> PROBLEM TO SOLVE: When a line in the data below includes "subtotal", pick it out and copy it.

> DATA FOR THIS EXERCISE:
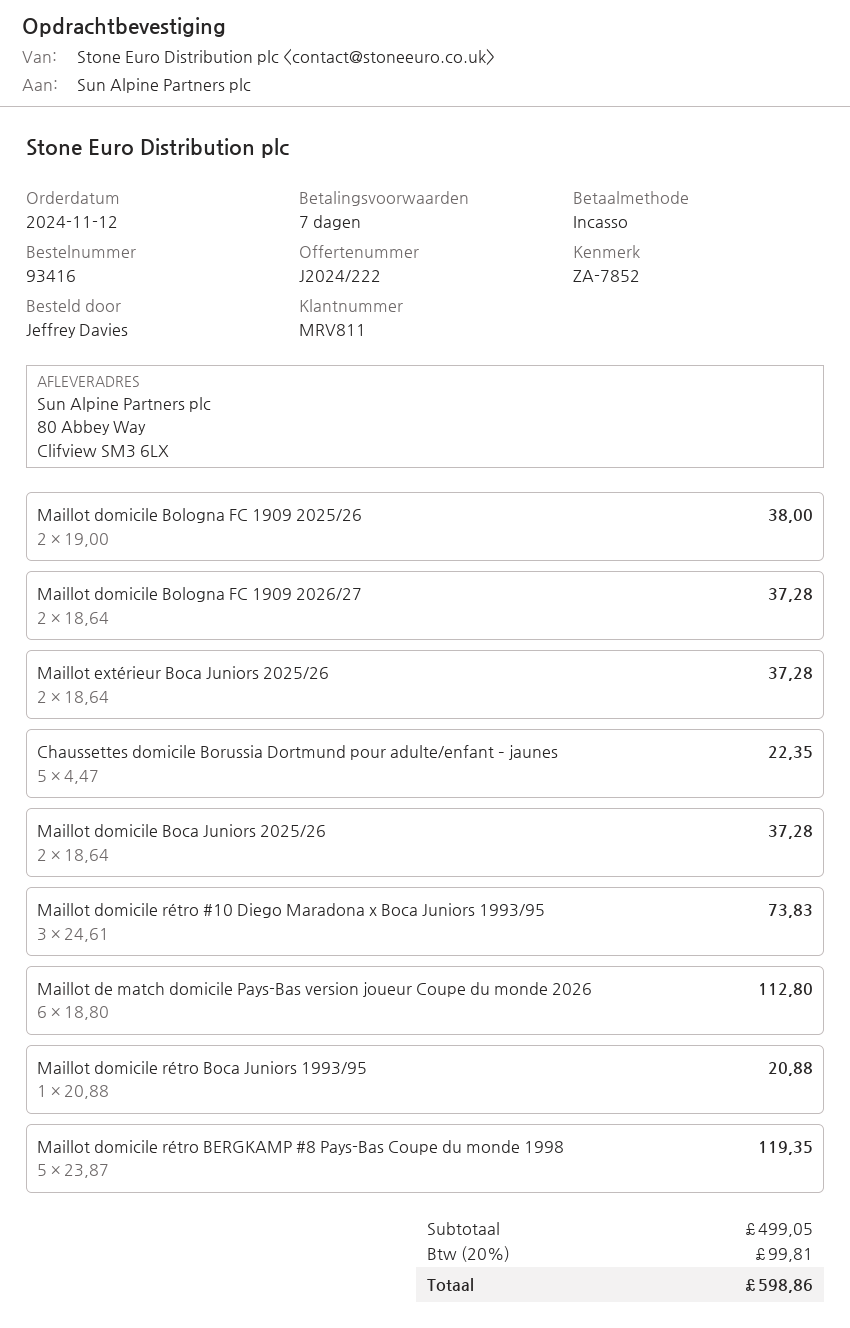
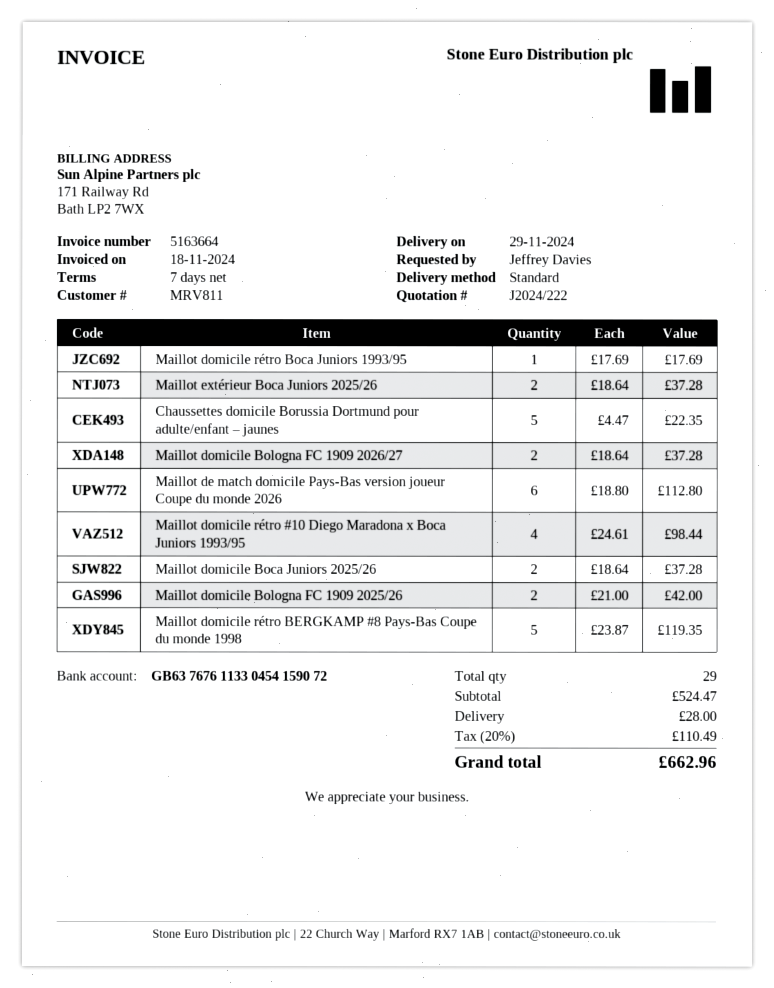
Maillot domicile Bologna FC 1909 2025/26: 2 x 19.00 = 38.00 -> 2 x 21.00 = 42.00
Maillot domicile rétro #10 Diego Maradona x Boca Juniors 1993/95: 3 x 24.61 = 73.83 -> 4 x 24.61 = 98.44
Maillot domicile rétro Boca Juniors 1993/95: 1 x 20.88 = 20.88 -> 1 x 17.69 = 17.69
subtotal: 499.05 -> 524.47
shipping: none -> 28.00
tax: 20% = 99.81 -> 20% = 110.49
total: 598.86 -> 662.96

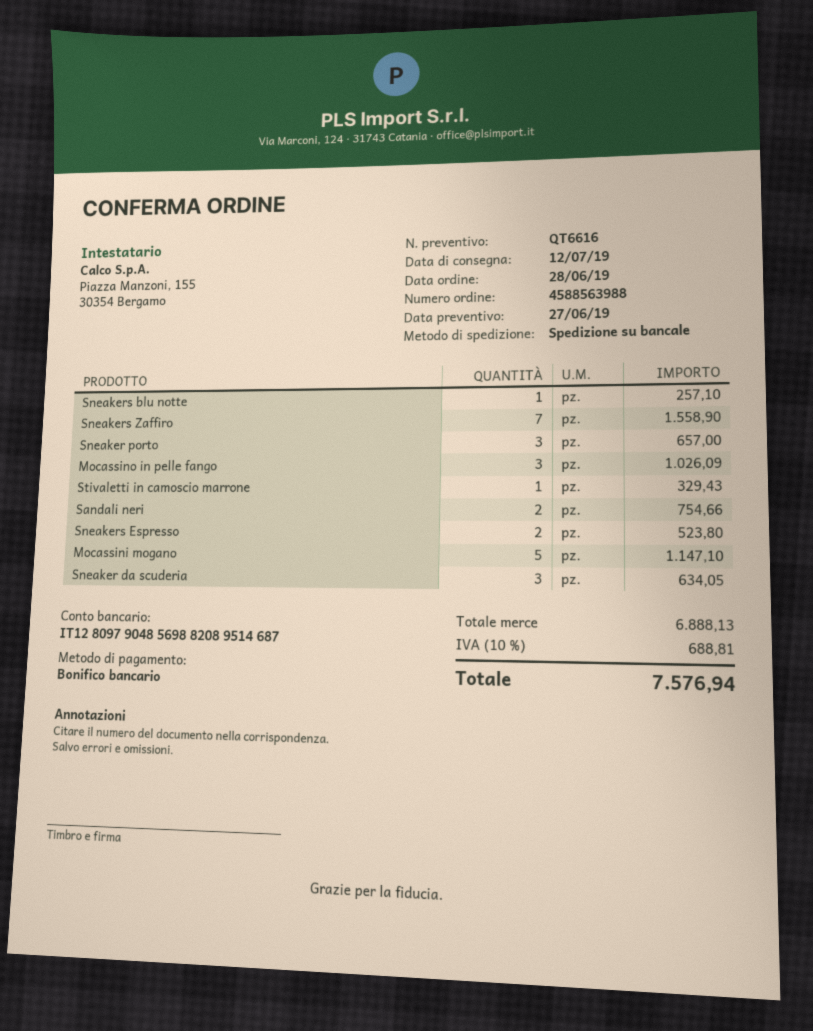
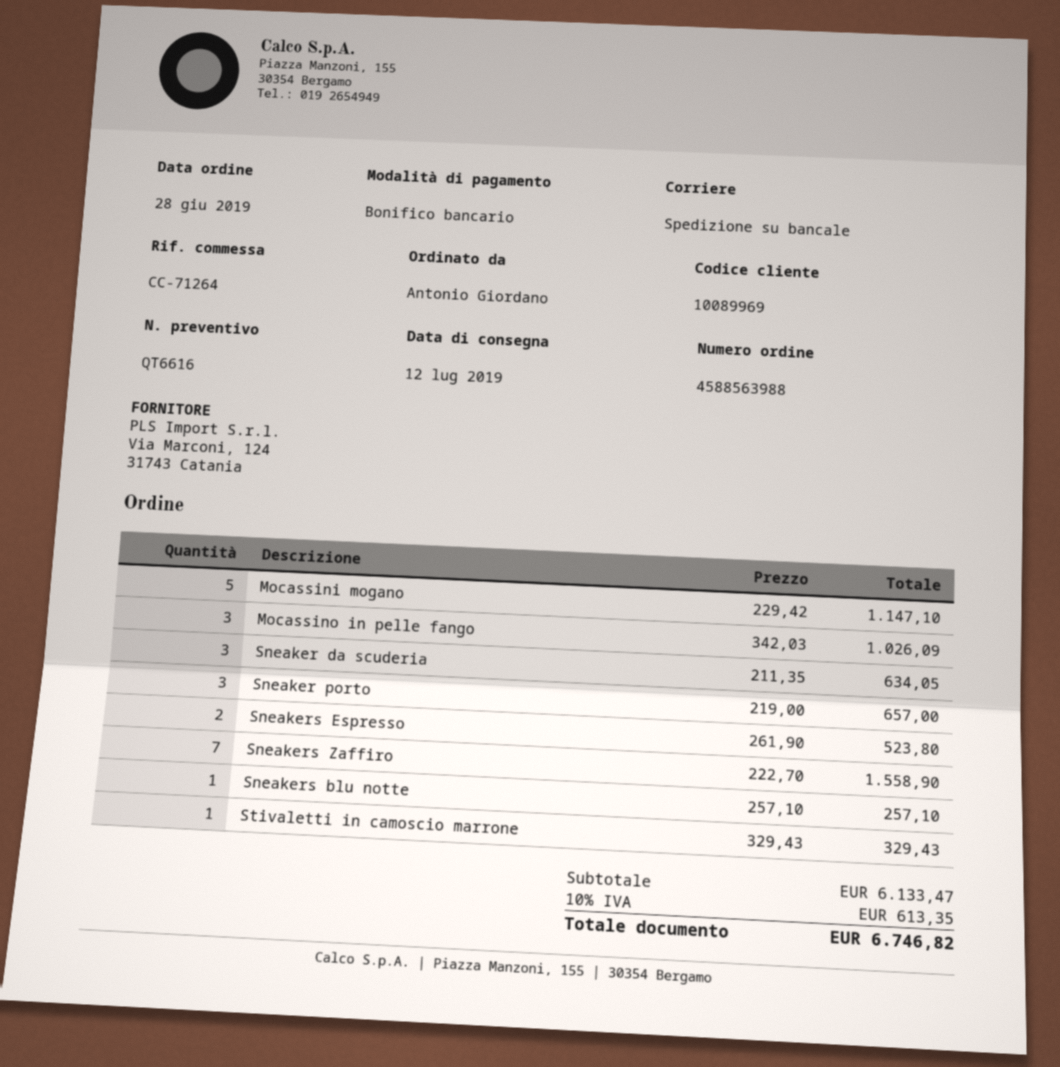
Sandali neri: 2 for 754.66 -> none
subtotal: 6888.13 -> 6133.47
tax: 10% = 688.81 -> 10% = 613.35
total: 7576.94 -> 6746.82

> RESULT OF THE EXERCISE:
subtotal: 499.05 -> 524.47
subtotal: 6888.13 -> 6133.47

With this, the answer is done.